The arrogance of empathy

You want to feel my pain and you want me to feel yours. I suffer from chronic back pain. I am autistic. I am also a middle-aged white male born from middle class parents. You do not feel my pain. You cannot know how it is to have an autistic perspective. And I cannot feel what it is like not to be privileged. All we can do is try to understand each other. And to do that the first thing we need to do is to accept what the other reports and accept it at face value. Literally at face value. Because when you say (or I say) that we feel the other’s pain we deceive ourselves into knowing something we cannot know. We are frauds. And, no understanding can come from fraud whatever good intentions we may think we have.

Now you may say that the word empathy doesn’t exactly mean that. You might be right. It is a word and therefore something that needs to be understood in context. Like you need to understand me in context, I need to be give you the benefit of the doubt. That said, you cannot feel my pain, you cannot take my perspective for that would simply be arrogance, and arrogance never leaves room for self-doubt. “What then?”, you might say (if you feel for me enough to be open for my perspective, otherwise just leave this – and me – be).

At one point in time I was almost convinced that, being autistic, I lacked this mysterious, splendid faculty of empathy. That I needed the horrible long detour of trying to think my way through your situation to arrive at the conclusion that it was a sorry or merry state to be in. That, even after taking this long and tiring detour, I missed something essential: to feel what you felt. But, on closer inspection, people around me did not find any of that too bad. They told me I was a nice guy. They maintained this despite me missing cues left and right and saying things rather more crudely than most. I was not a fraud; somewhat weird but not a fraud. I am a lucky guy and not principally because I was born into white male privilege. I am a lucky guy mainly because people around me try to understand me, despite my weirdness. I know now I did, in part, contribute to this success because I tried always to make the long and hard detour for them just like they had to do for me. Indeed, one thing is clear: they did not feel what I felt.

That sounds harsh. Let me explain based on my pain. Pain is a safer territory. We have a shared word for the feeling-of-pain. So it seems simple. I have pain. You had pain. That is certainly a feeling we can share. The thing is: we can’t. My pain is chronic. Sometimes it’s just this nagging feeling in the lower back. Sometimes it’s a wildfire spreading to my side. Sometimes it’s as if somebody kicked me in the balls 15 minutes ago but lasting for hours on end. And sometimes it is a pleasant presence translating into a heaviness of the right leg. It makes me write this whilst lying down because it allows me to keep it at bay (that – and pain killers too). When it’s gone it makes me ashamed because I am always trying to work from my bed which means I do not work, as others do whether they want it or not, from an office. I then desperately want it to come back so it gives me a reason for lying – so I don’t feel like I’m lying. I know my pain will only get worse or that my lying (or pain killer intake, probably both) will only get more frequent as its origin is degenerative.

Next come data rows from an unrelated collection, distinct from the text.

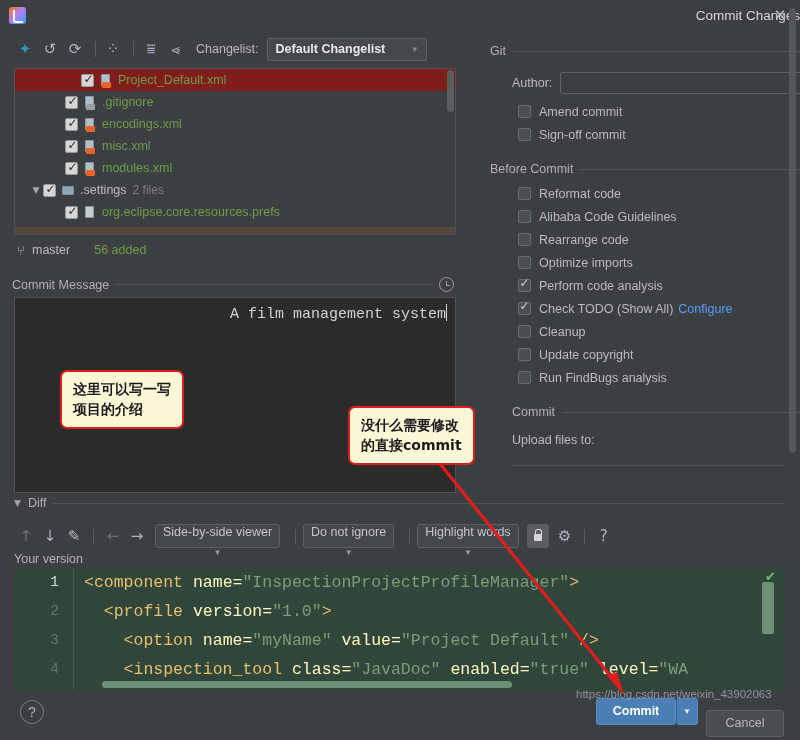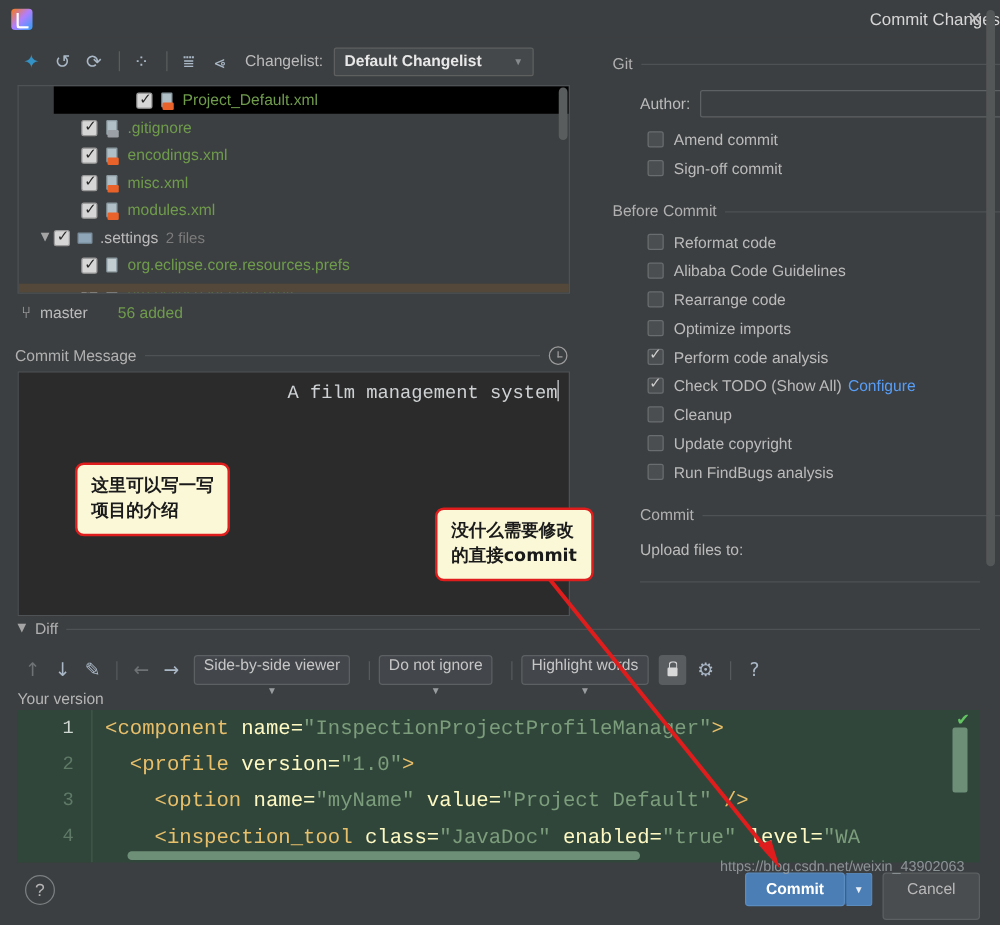--- a/index.html
+++ b/index.html
@@ -75,7 +75,7 @@
     height: 22px; display: flex; align-items: center; padding-left: 4px;
     white-space: nowrap;
   }
-  .tree-row.selected { background: #000000; margin-left: 28px; }
+  .tree-row.selected { background: #7f1d1d; }
   .indent { display: inline-block; flex: none; }
   .twisty {
     width: 14px; flex: none; color: #a4a4a4; font-size: 9px; text-align: center;

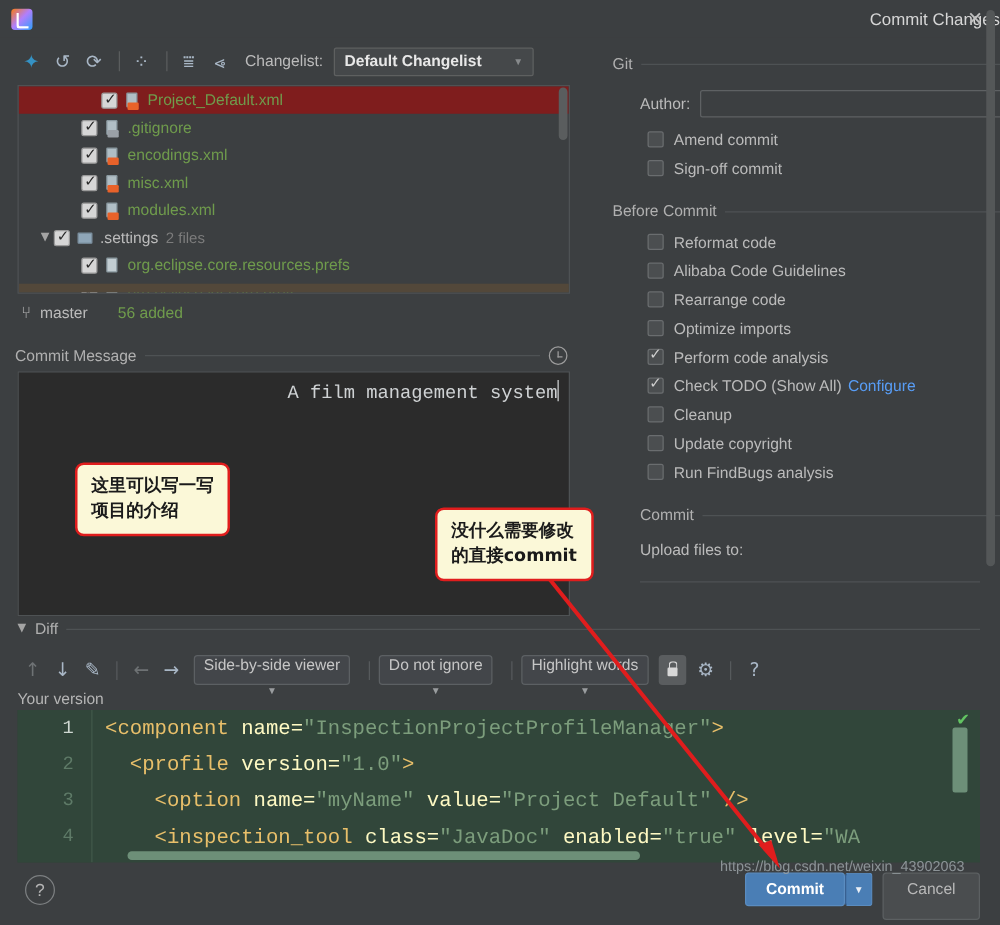--- a/index.html
+++ b/index.html
@@ -289,7 +289,7 @@
     border-radius: 3px; color: #e8eef5; font-size: 8px; line-height: 25px; text-align: center;
   }
   .cancel-btn {
-    position: absolute; left: 706px; top: 8px; width: 78px; height: 38px;
+    position: absolute; left: 706px; top: 20px; width: 78px; height: 27px;
     background: #4a4d4f; border: 1px solid #5c6062; border-radius: 3px;
     color: #b8b8b8; font-size: 12.5px; line-height: 25px; text-align: center;
   }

Do you feel my pain? Do you dare to maintain you feel my pain? Or will you question my report of it? Will you say to me (as I sometimes say to myself, in the maddening moments just before a meltdown) that I should just man up and quit feeling sorry for myself? Well, you might and at least that would show some spine in you even if you lack a heart. But it would be wrong because, you know, I live with this pain and you don’t and I know only a single thing for sure: I. am. not. a. fraud.

Which brings me to via a long and tiring detour to this simple insight: it may well be true that some of you can feel what some of you feel but that is nothing else as a shortcut that simply cannot work all of the time. It’s simply arrogant to presume this is the default and that your way of being, as default, dismisses you of taking the long and hard detour of an honest effort to think your way through somebody else’s situation. You are not nearly as hard on yourself as you think others should be on themselves. You are a fraud for letting yourself off the hook so easily, believing that your feeling is the ultimate reference for all experiences anybody else might conceivably have.

There’s only one real reference to the experience somebody else has: it is her report of it. Believing otherwise is denying that the horizon somebody else is looking at cannot at all be different from yours. It’s a basic misunderstanding which makes any attempt at a real understanding impossible. Any understanding begins from acknowledging diversity, like I acknowledge not feeling the pain of people discriminated based on sex, color, religion – in acknowledging I cannot speak for them I have an outside chance – based on a long and tiring detour of course – of authentically communicating with them. Maybe our horizons will fuse somewhat. Maybe based on being shit out of luck pain-wise I may relate to their being shit-out-of-luck and vice versa.

Maybe (the rest is arrogance and/or laziness, if these two concepts are at all different, of which maybe later more ;-).